# How do I copy/burn a DVD movie to a 32 gig Flash drive?



## cuttlefish (Jan 18, 2007)

I have a couple of fishing DVD's off a magazine and as they are not copyrighted, it is OK to copy them to another DVD etc. for home viewing.

But whilst I can do this OK to a DVD, there is no way I can make it work to the flash drive!

I have tried using 1click DVD and also Nero but though the file(s) appear on the device, they won't play on anything i.e. PC, DVD player or portable DVD player.

What am I doing wrong?


----------



## fairnooks (Oct 1, 2007)

Do you know the format of the files you are trying to play? Vob? Mpg? Avi? Is the entire structure of the DVD on the flash too or just the video file(s)?
Do you know the flash drive is working and able to play a video file; the fact that it won't play on the PC makes me wonder about either the function or capability of the flash drive or the format of the file(s).


----------



## cuttlefish (Jan 18, 2007)

Thanks for reply! 

OK, the three file formats are:

BUP - IFO - VOB

I have found the flash drive OK in normal day to day operations such as saving/deleting/copying etc. and everything appears fine in that regard.

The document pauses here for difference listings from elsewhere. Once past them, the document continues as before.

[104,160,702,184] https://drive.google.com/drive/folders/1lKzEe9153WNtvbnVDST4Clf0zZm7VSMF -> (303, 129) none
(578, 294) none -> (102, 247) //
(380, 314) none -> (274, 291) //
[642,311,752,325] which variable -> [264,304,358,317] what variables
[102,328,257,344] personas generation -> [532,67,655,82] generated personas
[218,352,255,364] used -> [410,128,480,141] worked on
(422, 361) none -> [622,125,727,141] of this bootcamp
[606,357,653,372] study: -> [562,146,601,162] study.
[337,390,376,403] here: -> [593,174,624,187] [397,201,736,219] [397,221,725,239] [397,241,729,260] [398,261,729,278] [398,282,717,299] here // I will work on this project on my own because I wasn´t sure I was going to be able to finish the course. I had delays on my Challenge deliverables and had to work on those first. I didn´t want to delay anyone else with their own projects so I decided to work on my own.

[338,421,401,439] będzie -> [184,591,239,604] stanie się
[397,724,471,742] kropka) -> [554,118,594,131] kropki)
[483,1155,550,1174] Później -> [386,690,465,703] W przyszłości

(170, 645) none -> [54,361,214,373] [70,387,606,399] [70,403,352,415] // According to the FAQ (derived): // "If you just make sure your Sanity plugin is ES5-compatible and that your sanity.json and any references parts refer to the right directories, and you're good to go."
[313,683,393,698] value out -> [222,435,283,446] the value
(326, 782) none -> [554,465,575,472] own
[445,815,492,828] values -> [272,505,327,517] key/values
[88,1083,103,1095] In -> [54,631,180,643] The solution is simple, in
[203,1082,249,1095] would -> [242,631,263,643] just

I tried putting an "avi" file on it and it worked fine on by PC so it must be the way I am trying to transfer it that is the problem.

Some other TSG guy suggested that the 32 gig drive has layered componants that may prevent large files being written and I have just now tried to copy a 6.1 gig file to the flash drive using Tera Copy and it has frozen at 65% so maybe there is something in that being you can't just dump say a 20 gig file on it and have it work!

If that were the case then that would explain why the movie won't work on a ything being in an unfinished condition.

As I mentioned, I have used 1click DVD that certainly puts the whole thing onto the flash drive, also Nero Burn a DVD (same thing) and even used a decrypter application but nothing seems to work.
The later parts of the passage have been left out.